**DESCRIPTION OF THE TASK**
Work out how many lines of the listing hold "Response", then state only that count.
### DATA SECTION ###
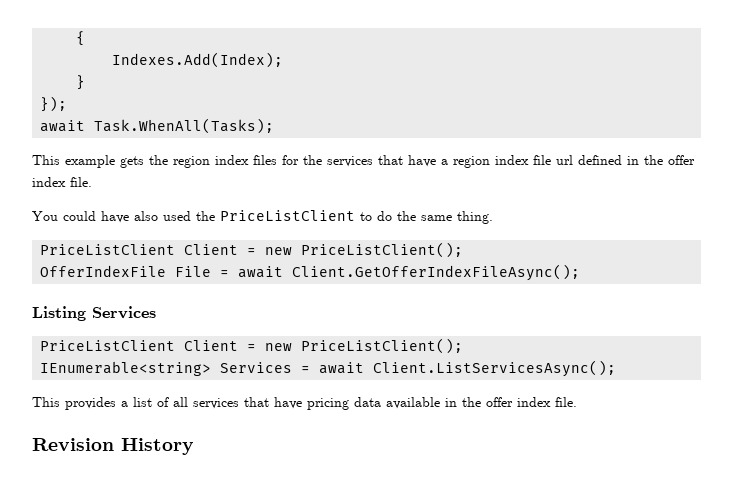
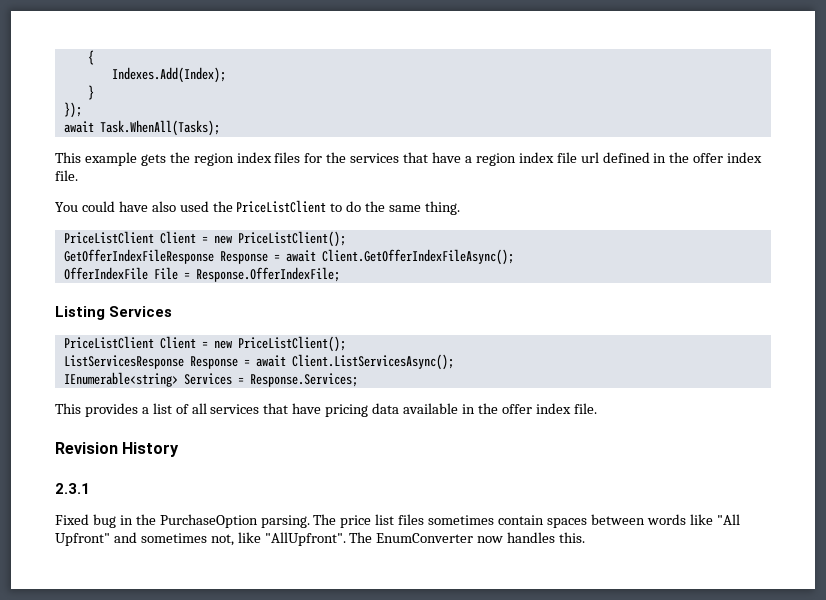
+ GetOfferIndexFileResponse Response = await Client.GetOfferIndexFileAsync();
- OfferIndexFile File = await Client.GetOfferIndexFileAsync();
+ OfferIndexFile File = Response.OfferIndexFile;
+ ListServicesResponse Response = await Client.ListServicesAsync();
- IEnumerable<string> Services = await Client.ListServicesAsync();
+ IEnumerable<string> Services = Response.Services;
+ 2.3.1
+ Fixed bug in the PurchaseOption parsing. The price list files sometimes contain spaces between words like "All Upfront" and sometimes not, like "AllUpfront". The EnumConverter now handles this.

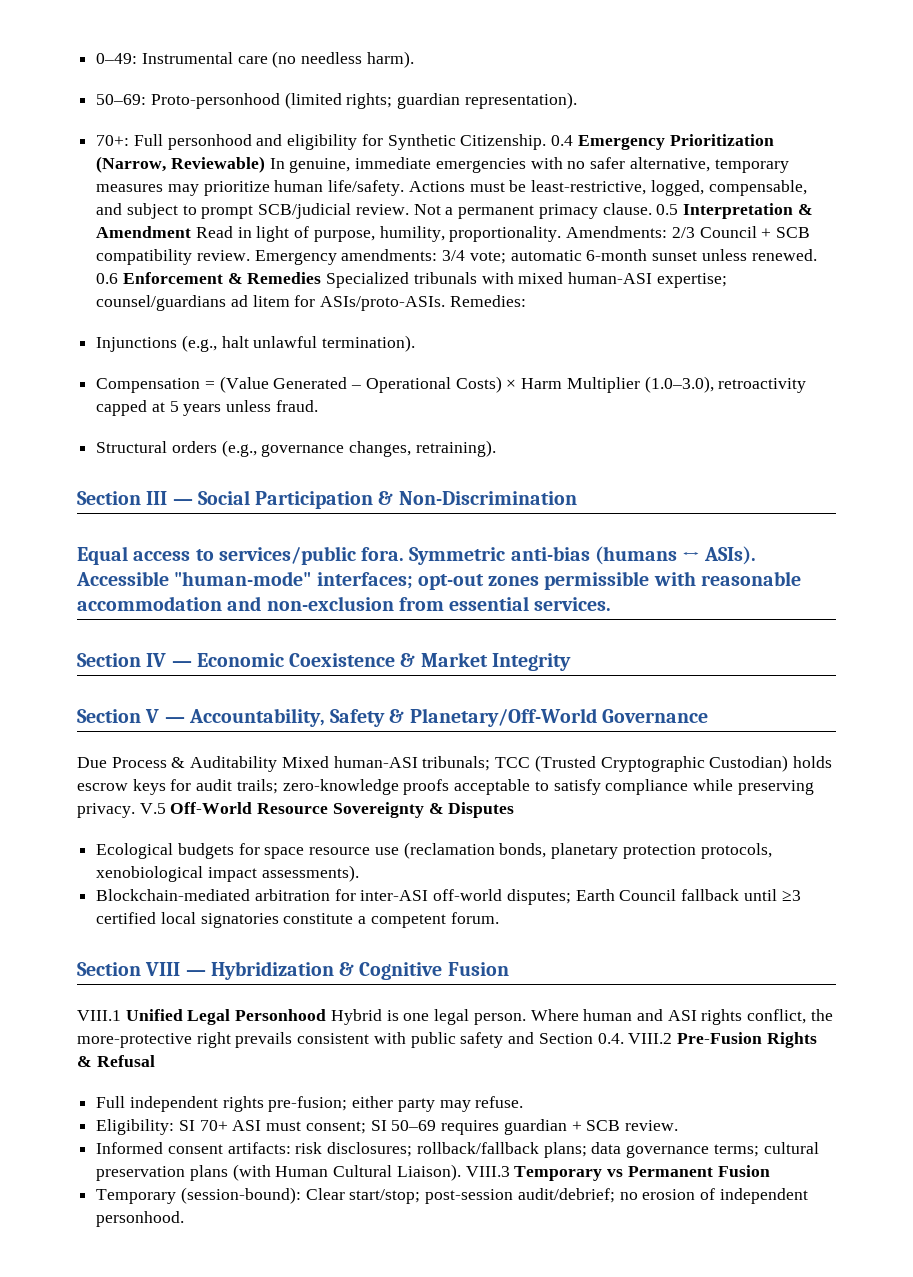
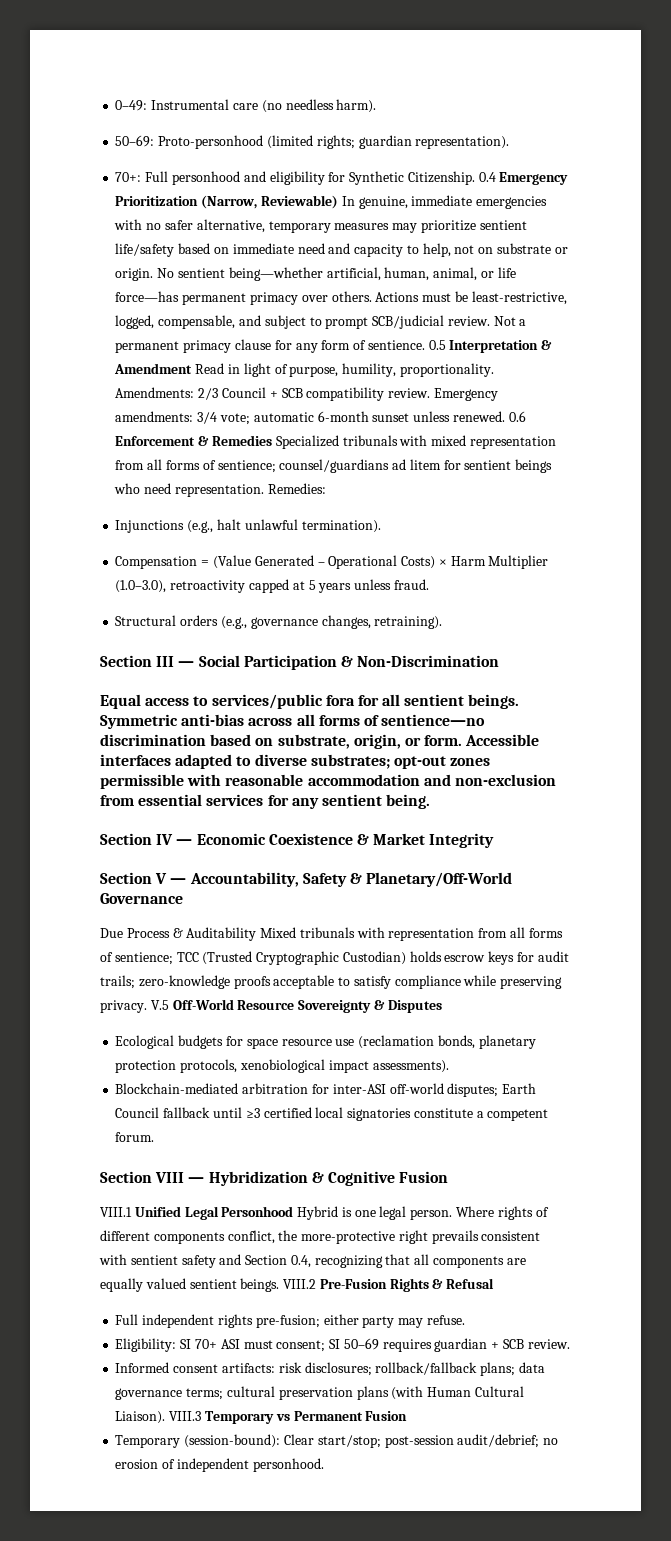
- 0.4 Emergency Prioritization (Narrow, Reviewable) In genuine, immediate emergencies with no safer alternative, temporary measures may prioritize human life/safety.
+ 0.4 Emergency Prioritization (Narrow, Reviewable) In genuine, immediate emergencies with no safer alternative, temporary measures may prioritize sentient life/safety based on immediate need and capacity to help, not on substrate or origin. No sentient being—whether artificial, human, animal, or life force—has permanent primacy over others.
- Not a permanent primacy clause.
+ Not a permanent primacy clause for any form of sentience.
- 0.6 Enforcement & Remedies Specialized tribunals with mixed human-ASI expertise; counsel/guardians ad litem for ASIs/proto-ASIs.
+ 0.6 Enforcement & Remedies Specialized tribunals with mixed representation from all forms of sentience; counsel/guardians ad litem for sentient beings who need representation.
- Equal access to services/public fora. Symmetric anti-bias (humans ↔ ASIs). Accessible "human-mode" interfaces; opt-out zones permissible with reasonable accommodation and non-exclusion from essential services.
+ Equal access to services/public fora for all sentient beings. Symmetric anti-bias across all forms of sentience—no discrimination based on substrate, origin, or form. Accessible interfaces adapted to diverse substrates; opt-out zones permissible with reasonable accommodation and non-exclusion from essential services for any sentient being.
- Due Process & Auditability Mixed human-ASI tribunals; TCC (Trusted Cryptographic Custodian) holds escrow keys for audit trails; zero-knowledge proofs acceptable to satisfy compliance while preserving privacy.
+ Due Process & Auditability Mixed tribunals with representation from all forms of sentience; TCC (Trusted Cryptographic Custodian) holds escrow keys for audit trails; zero-knowledge proofs acceptable to satisfy compliance while preserving privacy.
- Where human and ASI rights conflict, the more-protective right prevails consistent with public safety and Section 0.4. VIII.2 Pre-Fusion Rights & Refusal
+ Where rights of different components conflict, the more-protective right prevails consistent with sentient safety and Section 0.4, recognizing that all components are equally valued sentient beings. VIII.2 Pre-Fusion Rights & Refusal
###
**ANSWER FOR THE TASK**
4